BEGIN Material supplied
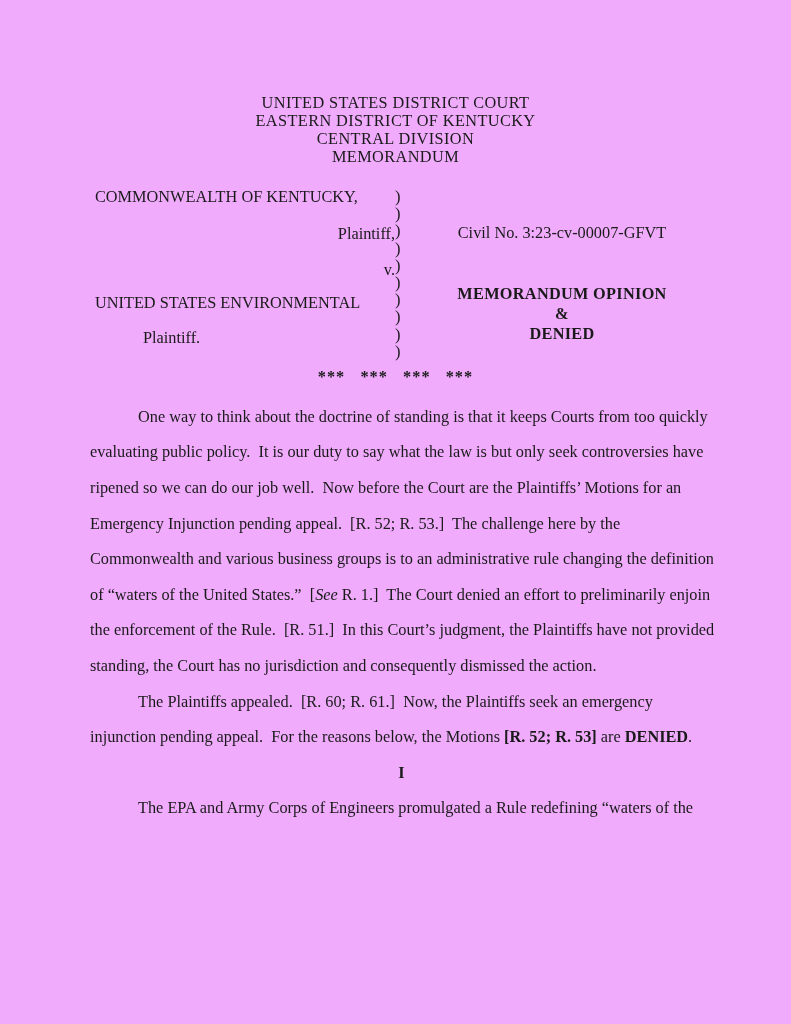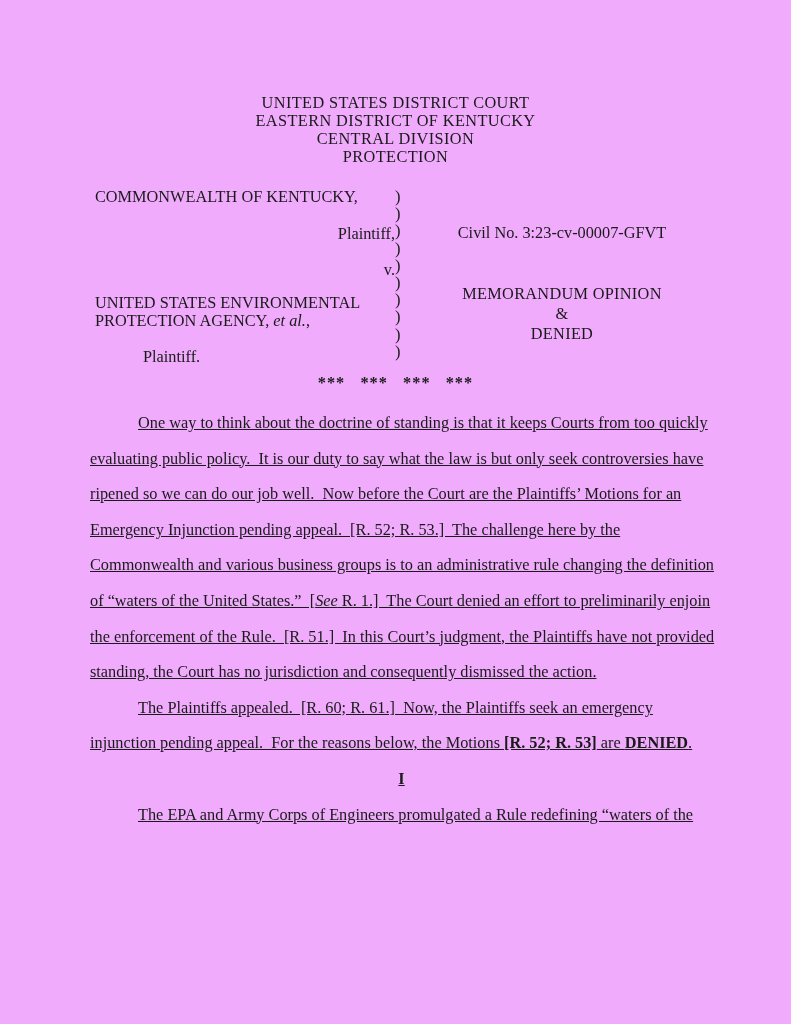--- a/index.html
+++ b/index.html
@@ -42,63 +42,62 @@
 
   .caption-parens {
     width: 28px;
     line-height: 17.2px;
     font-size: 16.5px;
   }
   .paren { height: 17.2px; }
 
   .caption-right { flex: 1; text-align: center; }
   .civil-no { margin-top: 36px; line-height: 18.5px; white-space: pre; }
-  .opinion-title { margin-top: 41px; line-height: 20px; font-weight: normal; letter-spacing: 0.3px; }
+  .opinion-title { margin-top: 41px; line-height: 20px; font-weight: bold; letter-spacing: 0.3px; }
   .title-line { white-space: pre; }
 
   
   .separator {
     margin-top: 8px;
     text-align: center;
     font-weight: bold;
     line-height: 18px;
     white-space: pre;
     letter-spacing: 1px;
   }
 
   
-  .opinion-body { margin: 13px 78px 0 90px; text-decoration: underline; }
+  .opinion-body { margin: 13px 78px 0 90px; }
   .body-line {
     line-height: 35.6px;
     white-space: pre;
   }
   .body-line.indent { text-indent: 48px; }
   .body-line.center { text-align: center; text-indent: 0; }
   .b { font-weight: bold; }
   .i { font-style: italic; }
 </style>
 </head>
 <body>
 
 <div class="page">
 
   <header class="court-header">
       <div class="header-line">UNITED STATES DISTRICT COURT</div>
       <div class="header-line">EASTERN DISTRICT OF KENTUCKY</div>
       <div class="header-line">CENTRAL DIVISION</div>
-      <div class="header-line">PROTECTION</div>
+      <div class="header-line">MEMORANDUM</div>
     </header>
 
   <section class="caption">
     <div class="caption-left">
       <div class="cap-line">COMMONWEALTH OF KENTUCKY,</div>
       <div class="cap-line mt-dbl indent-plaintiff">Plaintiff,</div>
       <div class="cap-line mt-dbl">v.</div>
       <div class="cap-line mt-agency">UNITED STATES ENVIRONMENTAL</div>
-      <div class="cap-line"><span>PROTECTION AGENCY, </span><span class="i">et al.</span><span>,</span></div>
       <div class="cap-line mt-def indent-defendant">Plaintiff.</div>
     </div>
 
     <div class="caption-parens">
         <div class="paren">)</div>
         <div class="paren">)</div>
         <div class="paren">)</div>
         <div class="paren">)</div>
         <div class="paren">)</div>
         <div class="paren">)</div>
END Material supplied
■ Task prompt
Could you please write out exactly the lines from the start of the entries above through the line that holds "line-height: 18px;", both included, with no pictures?

■ Exercise response
--- a/index.html
+++ b/index.html
@@ -42,63 +42,62 @@
 
   .caption-parens {
     width: 28px;
     line-height: 17.2px;
     font-size: 16.5px;
   }
   .paren { height: 17.2px; }
 
   .caption-right { flex: 1; text-align: center; }
   .civil-no { margin-top: 36px; line-height: 18.5px; white-space: pre; }
-  .opinion-title { margin-top: 41px; line-height: 20px; font-weight: normal; letter-spacing: 0.3px; }
+  .opinion-title { margin-top: 41px; line-height: 20px; font-weight: bold; letter-spacing: 0.3px; }
   .title-line { white-space: pre; }
 
   
   .separator {
     margin-top: 8px;
     text-align: center;
     font-weight: bold;
     line-height: 18px;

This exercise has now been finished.